What weight should now attach to expert evidence based only upon inference from clinical experience when diametrically opposite testimony rests on the firm basis of post-mortem and microscopic investigation?

That we may not appear in any particular to misrepresent this writer's opportunities for exact knowledge, we may quote his own words in his latest edition:-"No instance (of postmortem examination) has occurred to me in hospital or in private practice in which I could obtain one. The only case indeed on record with which I am acquainted, in which a postmortem examination has been made in a person who died from the remote effects of concussion of the spine was published by Dr. Lockhart Clark," etc., etc., in 1866.

What is surprising is not so much that these opportunities were wanting, for it is only of late years and in a few hospitals that anything like systematic work has been done in this line, but rather that on such a small basis of known fact so large a structure of inferential pathology has been built, and that it should be stated with the positiveness of well-proven facts and should have carried such weight in the medical world. Even with the same method and from the same observed facts, we find no agreement among those who would dogmatize as to the existence of lesions in preference to discovering them in the dead house and with the microscope. Erichsen has collated a large number of cases from various sources to illustrate cer

tain theories of spinal concussion. Page, on the other hand, pursuing the same clinical method, has drawn largely from the same sources and even from Erichsen's own published cases to support views of a nature directly opposite. Neither writer has utilized modern methods of study, and we are left with the impression that much of this discussion is but threshing old straw, so far as scientific results are concerned. If the conclusions of these older writers are in any measure weakened by being thus at variance, they certainly are still more discredited when it is found that they are at variance with modern ideas. Nevertheless, the old, not modern views still exert a deciding influence in many cases of alleged spinal injury which assume a medico-legal aspect, and many an expert has testified in court substantially to the ideas of a quarter of a century ago, in seeming ignorance of the revolution which cellular pathology has brought about in the last decade.

Erichsen is in accord with later writers in stating that when there have been actual structural changes in the cord, wellmarked symptoms are developed.

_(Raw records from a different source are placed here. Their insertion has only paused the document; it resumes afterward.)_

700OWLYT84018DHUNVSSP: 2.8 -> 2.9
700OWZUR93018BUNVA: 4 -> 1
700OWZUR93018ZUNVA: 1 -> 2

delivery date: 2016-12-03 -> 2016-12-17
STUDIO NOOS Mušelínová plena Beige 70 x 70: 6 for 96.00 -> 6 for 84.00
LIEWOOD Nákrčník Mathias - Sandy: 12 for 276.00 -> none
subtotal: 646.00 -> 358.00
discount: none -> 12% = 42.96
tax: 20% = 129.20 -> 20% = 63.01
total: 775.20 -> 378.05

He loses sight, however, of the additional fact that long continued functional disease produces structural change when he advances his argument in behalf of "railway spine" and claims it is essentially a functional disorder and therefore not accompanied by the usual symptoms following a structural change.

Many months, in the opinion of this writer, may intervene between the time of injury and the beginning of the symptoms of so-called spinal concussion. If, however, the two facts are connected, some functional or structural change must have been going on in the interval. If functional disorder cannot exist except transiently, it follows that the disorder must be or become structural or else cease to exist. But we have seen that structural disease produces definite symptoms and not vague and irregular phenomena. What becomes then of the theories of spinal concussion which, upon the assumed and wholly imaginary pathological state known as "anæmia of the cord," build up a symptomatology equally vague and illusory? In this symptomatology have been included all the mental, psychical and cerebral symptoms which a person who has not

met with an accident may suffer, as well as all the minor ills of each and every part of the body which could by any stretch of reasoning be traced to the nerve centers, and all are declared to have their origin in a condition of the cord which modern pathology knows not or recognizes only as transient.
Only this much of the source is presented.